I used the Python library networkx's kamada_kawai_layout (except for tic-tac-toe where I used the bfs_layout). Since the layout functions have randomness, I tried each graph several times and picked my favorite.
For the authors of Ripple Effect, what were your favorite things you got to shoehorn in?
- JJ: Coco Crisp, of course. And the section with EBB, Nuke Laloosh, Crash Davis, Crush Davis, Tove Lo, and Tupelo Honey (Puzzle I).
- JJ: It as also amazing that James Dean was really in 3 major movies, though in 2 of them he played characters that had last names that anagrammed to the other (though that apparently was intentionally done by producers).
- Paul: My best discovery was that KIM JONG-IL with its only duplicated letter ROT-1, is comprised of a string of consecutive letters of the alphabet.

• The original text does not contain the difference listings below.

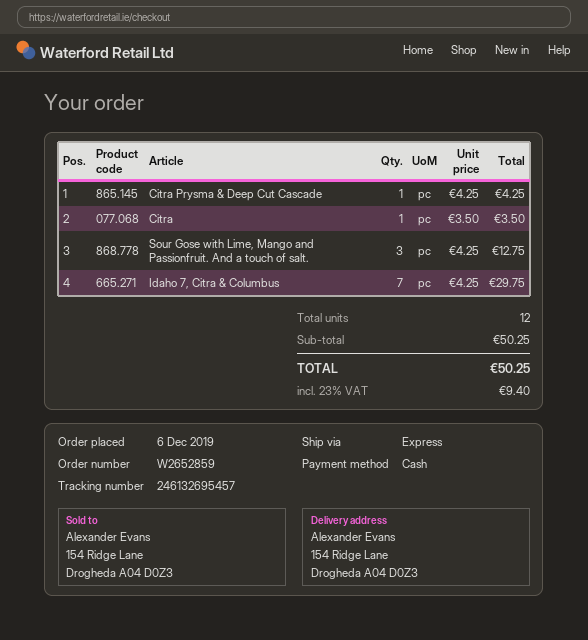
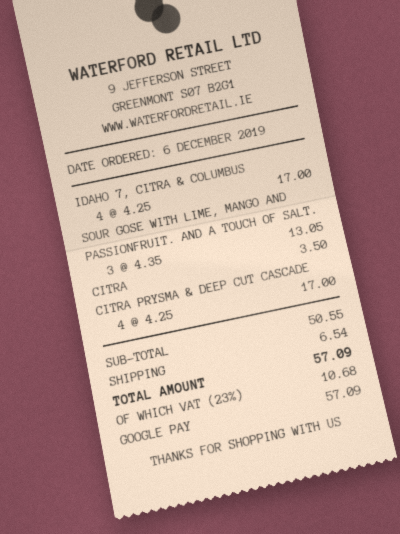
payment method: cash -> Google Pay
Citra Prysma & Deep Cut Cascade: 1 x 4.25 = 4.25 -> 4 x 4.25 = 17.00
Sour Gose with Lime, Mango and Passionfruit. And a touch of salt.: 3 x 4.25 = 12.75 -> 3 x 4.35 = 13.05
Idaho 7, Citra & Columbus: 7 x 4.25 = 29.75 -> 4 x 4.25 = 17.00
subtotal: 50.25 -> 50.55
shipping: none -> 6.54
tax: 23% = 9.40 -> 23% = 10.68
total: 50.25 -> 57.09

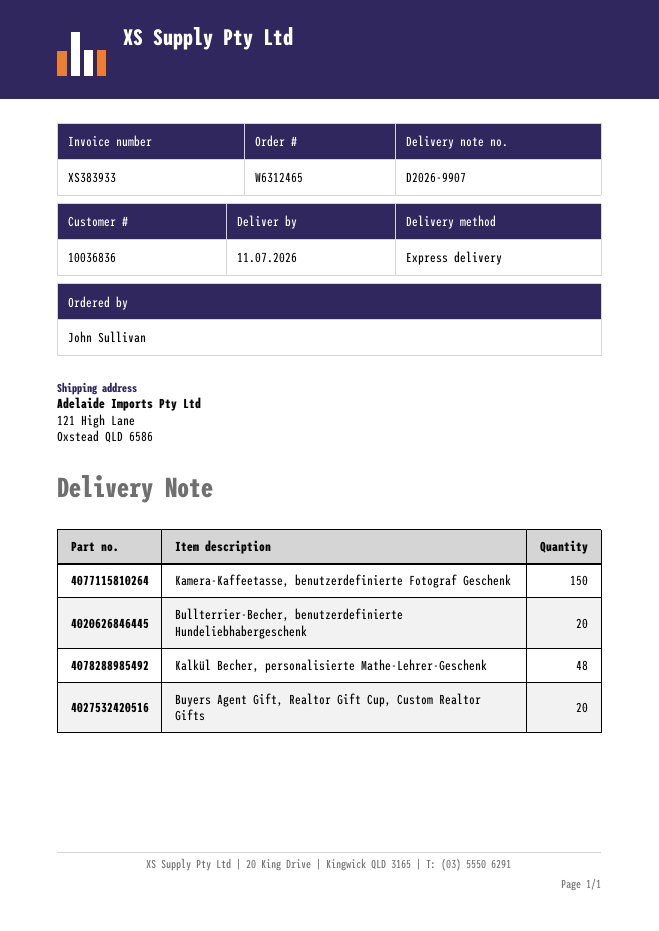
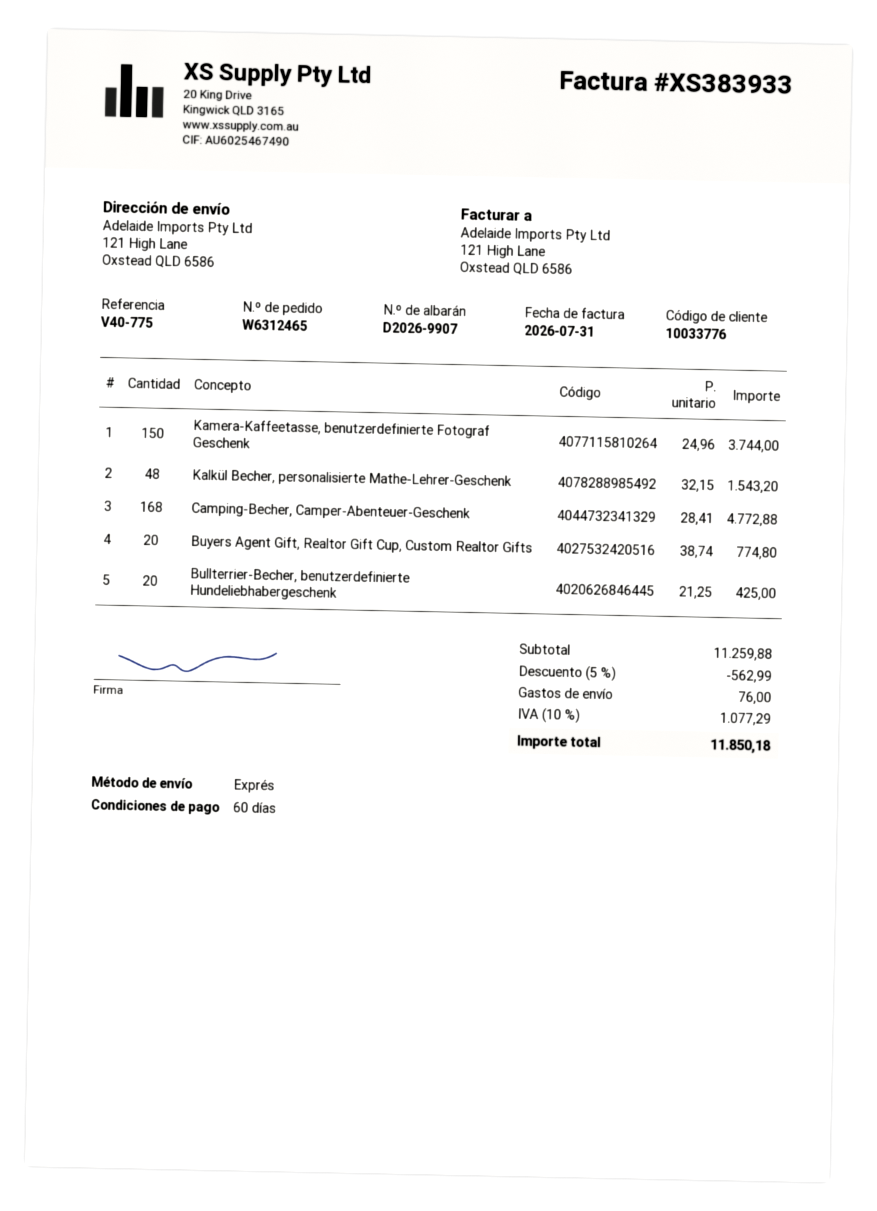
customer number: 10036836 -> 10033776
Camping-Becher, Camper-Abenteuer-Geschenk: none -> 168

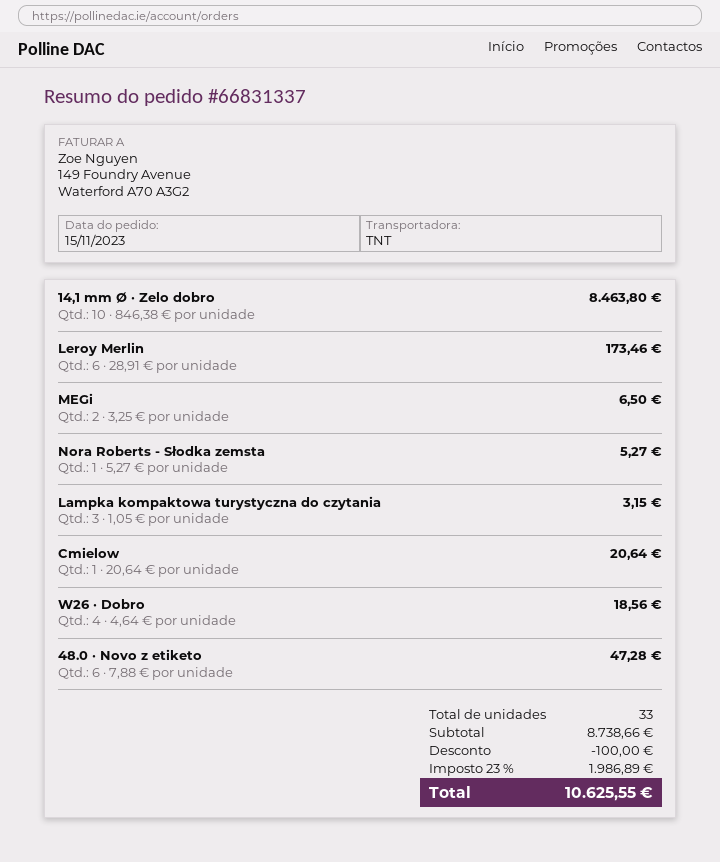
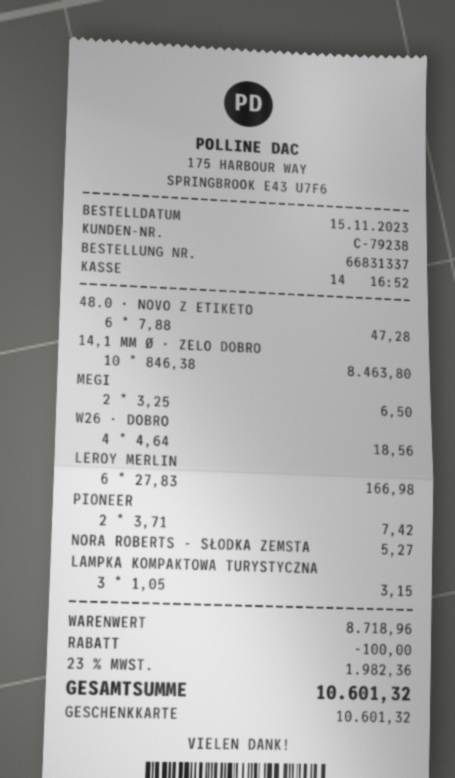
Leroy Merlin: 6 x 28.91 = 173.46 -> 6 x 27.83 = 166.98
Cmielow: 1 x 20.64 = 20.64 -> none
PIONEER: none -> 2 x 3.71 = 7.42
subtotal: 8738.66 -> 8718.96
tax: 23% = 1986.89 -> 23% = 1982.36
total: 10625.55 -> 10601.32

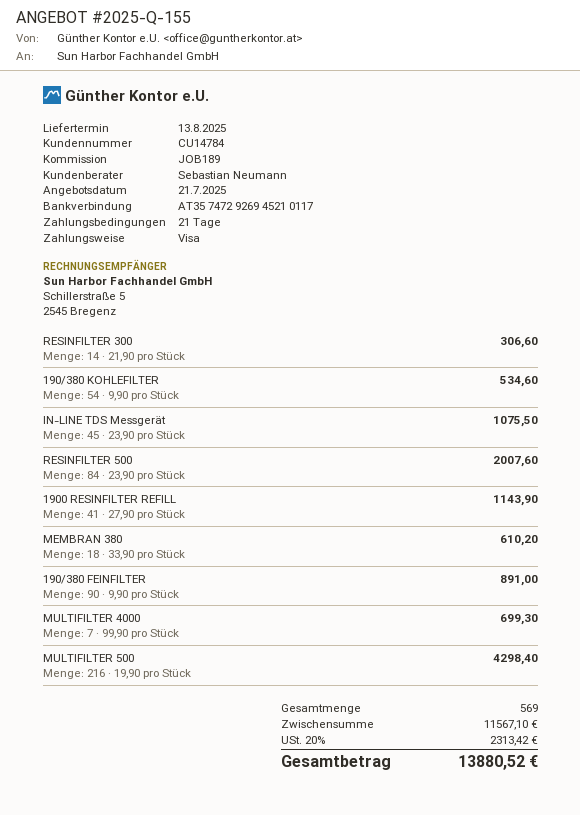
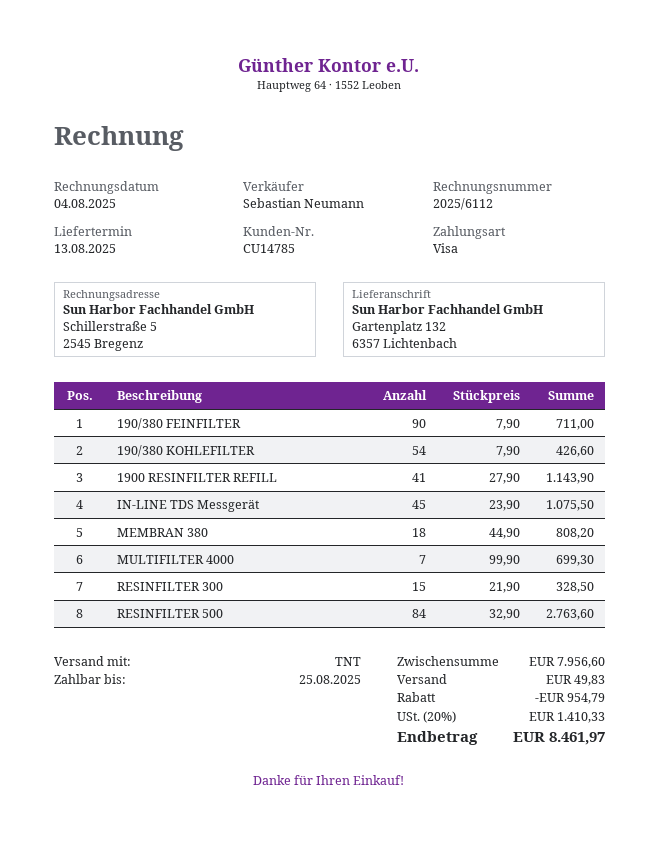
customer number: CU14784 -> CU14785
RESINFILTER 300: 14 x 21.90 = 306.60 -> 15 x 21.90 = 328.50
190/380 KOHLEFILTER: 54 x 9.90 = 534.60 -> 54 x 7.90 = 426.60
RESINFILTER 500: 84 x 23.90 = 2007.60 -> 84 x 32.90 = 2763.60
MEMBRAN 380: 18 x 33.90 = 610.20 -> 18 x 44.90 = 808.20
190/380 FEINFILTER: 90 x 9.90 = 891.00 -> 90 x 7.90 = 711.00
MULTIFILTER 500: 216 x 19.90 = 4298.40 -> none
subtotal: 11567.10 -> 7956.60
discount: none -> 954.79
shipping: none -> 49.83
tax: 20% = 2313.42 -> 20% = 1410.33
total: 13880.52 -> 8461.97

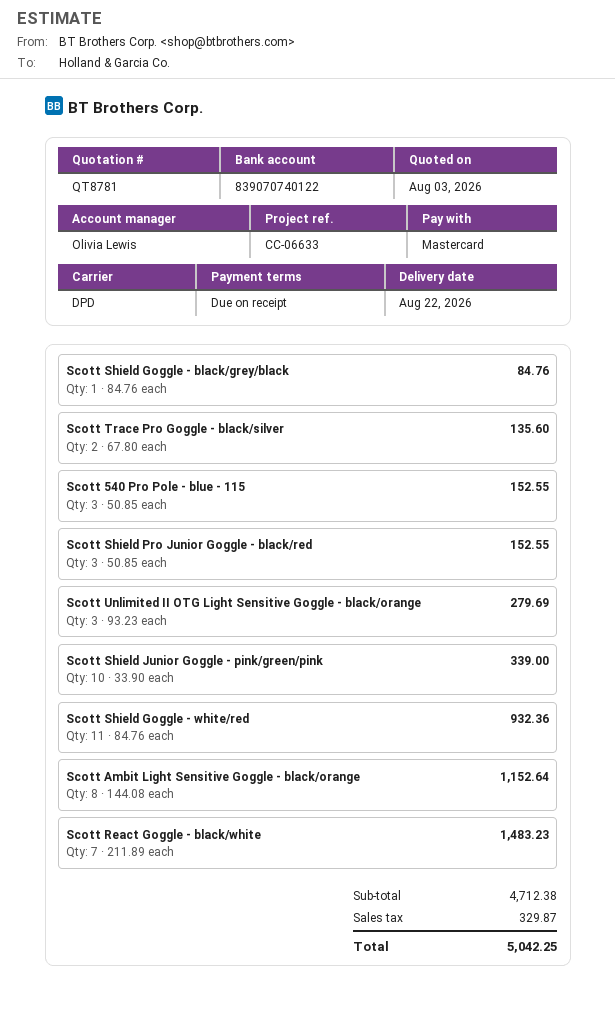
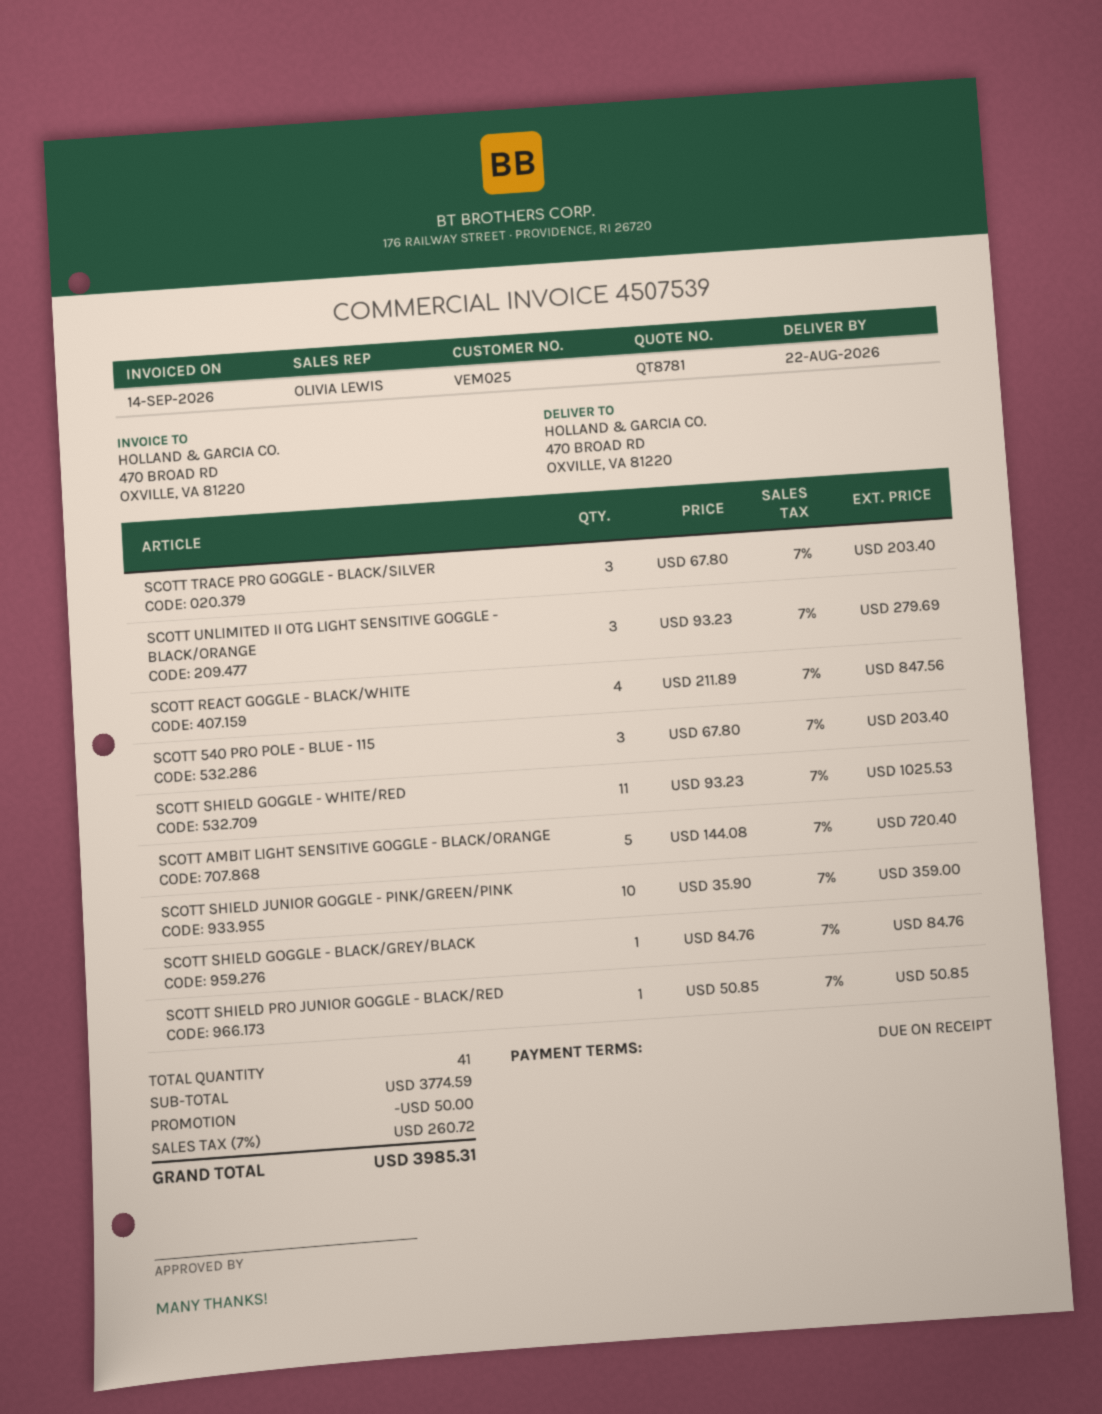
Scott Trace Pro Goggle - black/silver: 2 x 67.80 = 135.60 -> 3 x 67.80 = 203.40
Scott 540 Pro Pole - blue - 115: 3 x 50.85 = 152.55 -> 3 x 67.80 = 203.40
Scott Shield Pro Junior Goggle - black/red: 3 x 50.85 = 152.55 -> 1 x 50.85 = 50.85
Scott Shield Junior Goggle - pink/green/pink: 10 x 33.90 = 339.00 -> 10 x 35.90 = 359.00
Scott Shield Goggle - white/red: 11 x 84.76 = 932.36 -> 11 x 93.23 = 1025.53
Scott Ambit Light Sensitive Goggle - black/orange: 8 x 144.08 = 1152.64 -> 5 x 144.08 = 720.40
Scott React Goggle - black/white: 7 x 211.89 = 1483.23 -> 4 x 211.89 = 847.56
subtotal: 4712.38 -> 3774.59
discount: none -> 50.00
tax: 329.87 -> 260.72
total: 5042.25 -> 3985.31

- JJ, Paul: After we'd already decided on the target word MUSICIAN / 89, and the Billy Joel connection we wanted to make - we found that three of the FOB members had last names equal in value to the target word, while the fourth was just one off. Then we saw that person's role (bassist) was 89 so we got to include him anyway
- Paul: Only after test solving did we realize we had to tighten up the unknown category for the reality shows. It was just a coincidence that all of the ones used in the puzzle + the one we needed to clue all had the same word value! So it was as insanely simple to fix as it was a coincidence.
Is there a reason why so many puzzles featured cryptics?
No particular reason -- it just kind of ended up going that way, and we decided that the imbalance didn't need correcting.
Hephaestus doesn't have a planet AND gets assigned to... Ohio... AND gets cut from Mystery Hunt? Truly cruel.
At least we didn't send him to Nickelback!